··· SUPPLIED DATA ···
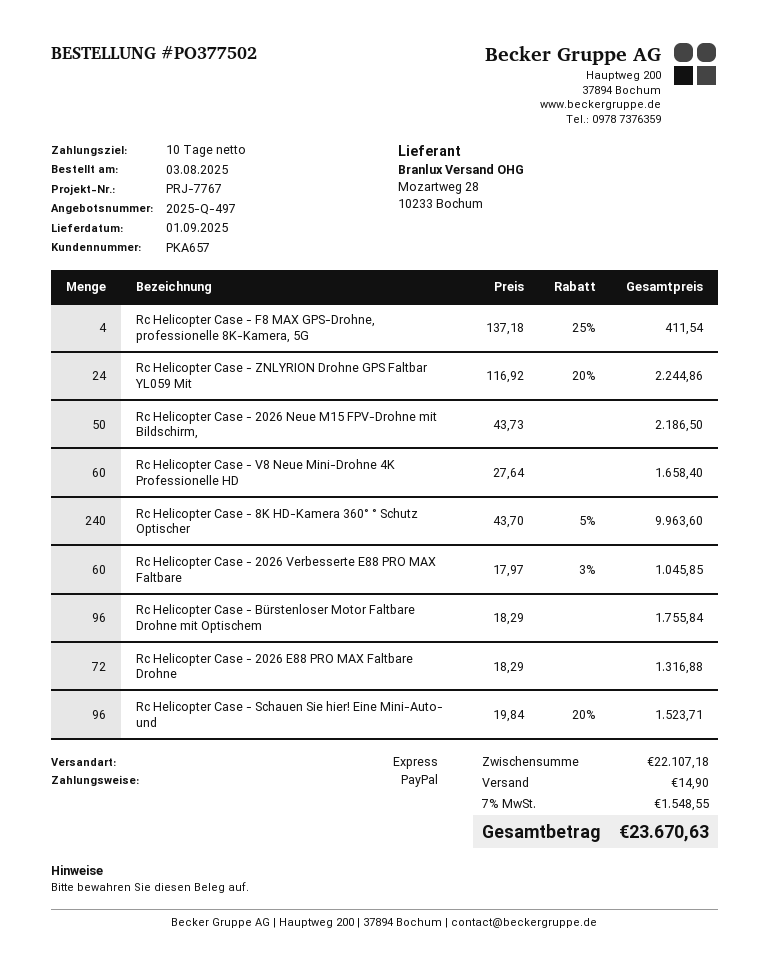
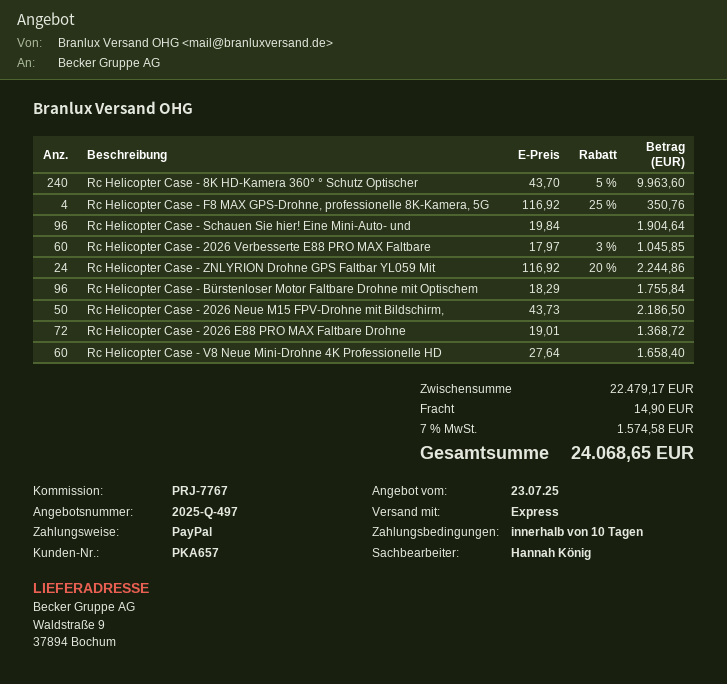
Rc Helicopter Case - F8 MAX GPS-Drohne, professionelle 8K-Kamera, 5G: 4 x 137.18 - 25% = 411.54 -> 4 x 116.92 - 25% = 350.76
Rc Helicopter Case - 2026 E88 PRO MAX Faltbare Drohne: 72 x 18.29 = 1316.88 -> 72 x 19.01 = 1368.72
Rc Helicopter Case - Schauen Sie hier! Eine Mini-Auto- und: 96 x 19.84 - 20% = 1523.71 -> 96 x 19.84 = 1904.64
subtotal: 22107.18 -> 22479.17
tax: 7% = 1548.55 -> 7% = 1574.58
total: 23670.63 -> 24068.65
···
_WHAT THE TASK ASKS:_ Whenever a line above includes "Case", copy it in full.

_THE COMPLETED TASK:_
Rc Helicopter Case - F8 MAX GPS-Drohne, professionelle 8K-Kamera, 5G: 4 x 137.18 - 25% = 411.54 -> 4 x 116.92 - 25% = 350.76
Rc Helicopter Case - 2026 E88 PRO MAX Faltbare Drohne: 72 x 18.29 = 1316.88 -> 72 x 19.01 = 1368.72
Rc Helicopter Case - Schauen Sie hier! Eine Mini-Auto- und: 96 x 19.84 - 20% = 1523.71 -> 96 x 19.84 = 1904.64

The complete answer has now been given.